Sustainability Equals Superior Performance  
The project demonstrates that sustainable building practices are not luxury add-ons but fundamental approaches to creating superior buildings. Every sustainable feature serves dual purposes: reducing environmental impact while creating better living conditions and building performance for veterans. 


Integration is Key to Success
Close collaboration between construction teams, VA healthcare systems, and ongoing facilities management is essential for sustainable buildings to maintain their performance advantages over time. This collaboration takes concrete form through weekly Owner/Architect/Contractor meetings, deliberate preparatory meetings before each phase, integrated quality assurance and quality control inspections, and ensuring all site events are clearly articulated to all stakeholders. The key lesson learned is that bringing together teams with vastly different expertise—from healthcare operations to construction management to long-term facilities maintenance—requires structured communication protocols and shared accountability for project outcomes. Regular touchpoints prevent misalignment between sustainable design intent and practical implementation, while integrated inspections ensure that energy efficiency features are properly installed and commissioned.

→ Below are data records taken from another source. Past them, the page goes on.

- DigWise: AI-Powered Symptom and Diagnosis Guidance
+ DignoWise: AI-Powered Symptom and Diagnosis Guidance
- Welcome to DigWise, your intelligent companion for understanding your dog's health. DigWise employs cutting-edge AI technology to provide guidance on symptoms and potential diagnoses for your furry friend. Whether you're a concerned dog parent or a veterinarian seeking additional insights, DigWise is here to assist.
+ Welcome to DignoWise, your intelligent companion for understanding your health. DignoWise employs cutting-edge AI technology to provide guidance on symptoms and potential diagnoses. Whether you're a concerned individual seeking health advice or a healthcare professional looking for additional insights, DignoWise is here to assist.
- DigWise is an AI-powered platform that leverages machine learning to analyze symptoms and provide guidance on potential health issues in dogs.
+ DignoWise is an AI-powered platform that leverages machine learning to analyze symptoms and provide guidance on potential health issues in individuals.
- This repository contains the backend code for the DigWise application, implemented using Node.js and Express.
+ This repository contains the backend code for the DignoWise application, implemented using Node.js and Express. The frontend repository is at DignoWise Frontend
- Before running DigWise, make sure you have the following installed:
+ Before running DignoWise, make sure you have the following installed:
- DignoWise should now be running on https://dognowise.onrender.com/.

Sustainable buildings require ongoing stewardship, not just initial implementation, making this collaborative foundation critical for long-term performance success. 


Durability Benefits Everyone  
Building for longevity serves multiple stakeholders: veterans receive consistent, quality care environments; the VA benefits from reduced long-term maintenance and replacement costs; and the environment benefits from reduced resource consumption over time. 

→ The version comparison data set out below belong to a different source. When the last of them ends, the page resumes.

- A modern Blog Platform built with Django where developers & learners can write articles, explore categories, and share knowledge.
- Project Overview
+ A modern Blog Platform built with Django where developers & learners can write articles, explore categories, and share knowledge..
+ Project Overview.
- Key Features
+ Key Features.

Human-Centered Sustainability  
The most effective sustainable design prioritizes occupant comfort, health, and wellbeing. When sustainability serves human needs first, environmental benefits follow naturally rather than requiring trade-offs. 


Quality Construction Practices Support Sustainability
Sustainable construction practices, including proper waste management and material efficiency—naturally lead to higher construction quality and attention to detail, creating compounding benefits for long-term building performance. 


The "Small House" Model Enhances Sustainability  
Residential-scale design approaches align naturally with sustainable building practices, creating opportunities for both environmental performance and more humane care environments. 


Partnership Models Ensure Long-Term Success
Sustainable buildings perform best when design, construction, and operations teams work collaboratively from project inception through ongoing facility management, ensuring that sustainable features remain effective throughout the building lifecycle. 


This case study demonstrates that when serving veterans who have earned the highest quality care and facilities, sustainable construction becomes not just an environmental choice but a fundamental requirement for building excellence and long-term performance.